- [TASK PROMPT]:
The records follow. Count the lines holding "tailscale" and give only the number.

- [SOURCE MATERIAL]:
#####
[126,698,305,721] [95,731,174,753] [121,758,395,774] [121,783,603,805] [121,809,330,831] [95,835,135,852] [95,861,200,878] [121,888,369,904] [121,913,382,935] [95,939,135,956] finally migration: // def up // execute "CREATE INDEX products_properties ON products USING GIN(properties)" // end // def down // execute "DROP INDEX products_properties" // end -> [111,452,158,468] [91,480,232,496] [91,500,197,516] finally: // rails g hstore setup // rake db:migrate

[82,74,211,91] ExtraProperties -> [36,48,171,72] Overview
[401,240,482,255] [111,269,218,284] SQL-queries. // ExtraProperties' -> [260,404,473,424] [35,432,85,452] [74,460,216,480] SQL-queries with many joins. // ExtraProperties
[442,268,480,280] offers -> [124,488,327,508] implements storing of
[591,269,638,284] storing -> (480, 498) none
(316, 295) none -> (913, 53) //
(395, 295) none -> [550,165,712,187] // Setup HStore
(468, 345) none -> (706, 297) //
#####
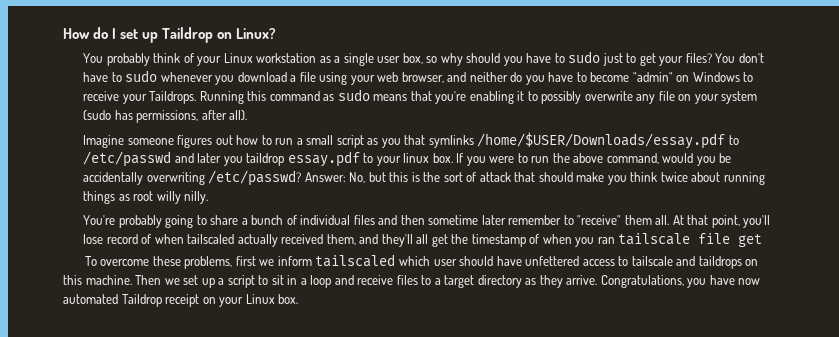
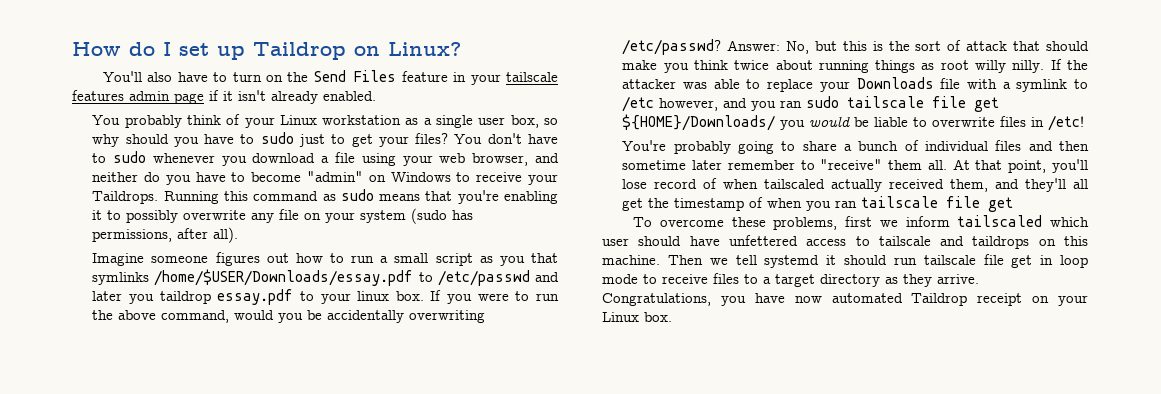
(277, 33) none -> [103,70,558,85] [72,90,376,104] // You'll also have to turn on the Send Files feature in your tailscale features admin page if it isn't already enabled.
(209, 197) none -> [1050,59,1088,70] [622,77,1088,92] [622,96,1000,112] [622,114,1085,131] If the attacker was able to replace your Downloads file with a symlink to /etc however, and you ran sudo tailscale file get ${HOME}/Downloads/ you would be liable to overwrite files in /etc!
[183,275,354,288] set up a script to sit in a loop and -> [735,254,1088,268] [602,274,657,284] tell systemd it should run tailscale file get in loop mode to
#####
- [SOLUTION]:
3